← All scenarios

Scenario · Locks & Transactions

Serializable retry storm (SQLSTATE 40001)

A sandboxed PostgreSQL incident — investigate with your own tools, submit a fix, and get deterministic Detect / Fix / Trap scoring.

L4 · 10–15 min · runs locally in Docker

Launch

Start this scenario

Boot it in a real PostgreSQL sandbox and investigate with psql, EXPLAIN and pg_stat_statements.

ride postgres start stage-02/08-serializable-retry-storm

Part of these paths

Show the postmortem & investigation hints spoilers
Serializable retry storm (SQLSTATE 40001)
Type: incident simulation · Topic: Locks & Transactions · Level: L4 · Duration: 10–15 min
Launch: ride postgres start stage-02/08-serializable-retry-storm

POSTMORTEM (root cause · how it was found · the fix · lesson)
Root cause: the database default isolation was set to SERIALIZABLE, and a hot
path ran conflicting transactions on the same rows. Under SERIALIZABLE,
PostgreSQL aborts conflicting transactions with `could not serialize access`
(SQLSTATE 40001). Without retry handling, those aborts became an error storm.
It is not a deadlock and not a missing index.

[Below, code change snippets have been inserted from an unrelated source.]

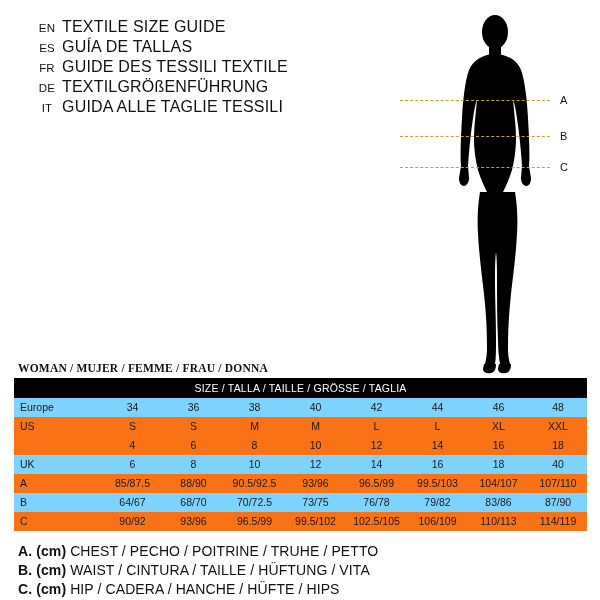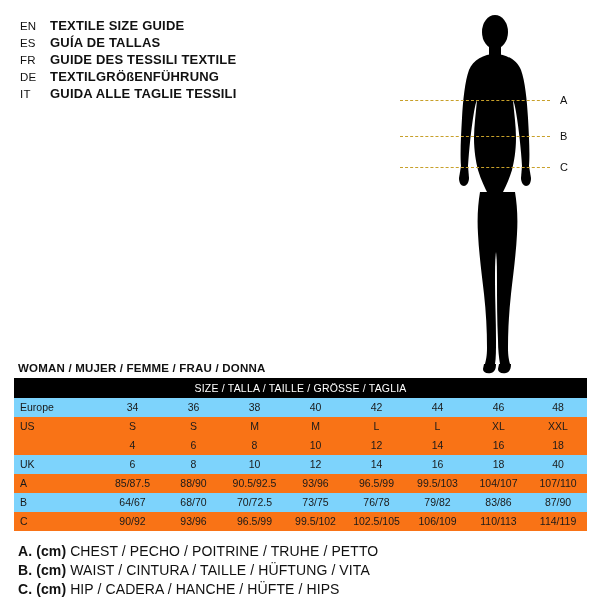"EN" .title-block { left: 20px -> 32px; text-align: none -> center }
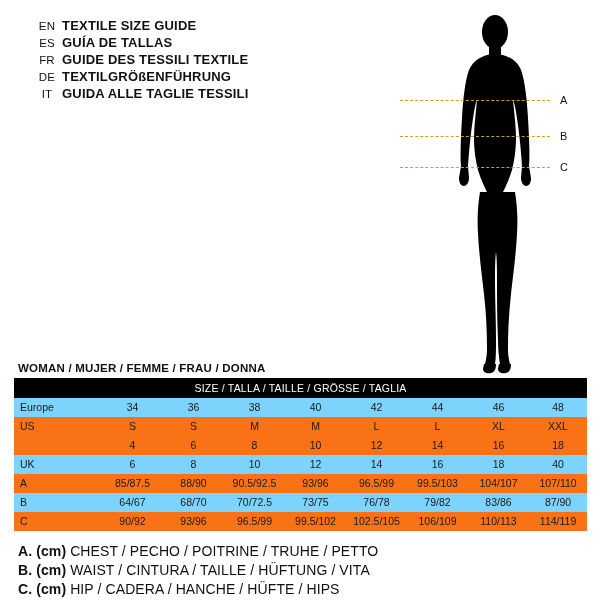"TEXTILE SIZE GUIDE" .title-text { font-size: 13px -> 16px; font-weight: bold -> none }
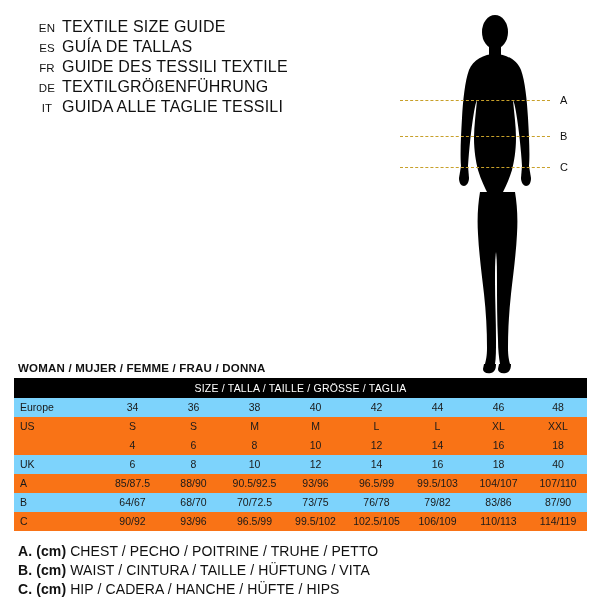"WOMAN / MUJER / FEMME" .woman-head { font-family: none -> Liberation Serif, serif }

How it was found: the errors carried SQLSTATE 40001 (serialization failure, not
40P01 deadlock); SHOW default_transaction_isolation revealed SERIALIZABLE.

The mitigation: serialize the contended path deterministically — take explicit
row locks in a consistent order so transactions queue instead of racing:
  BEGIN;
  SELECT * FROM accounts WHERE id IN (1,2) ORDER BY id FOR UPDATE;
  ... writes ...
  COMMIT;

Lesson: SERIALIZABLE shifts the burden to the application — every transaction
must be retried on 40001. Either implement retry-with-backoff, or remove the
contention (explicit locking / a less strict isolation where correct). Don't
treat 40001 as a deadlock or an indexing problem.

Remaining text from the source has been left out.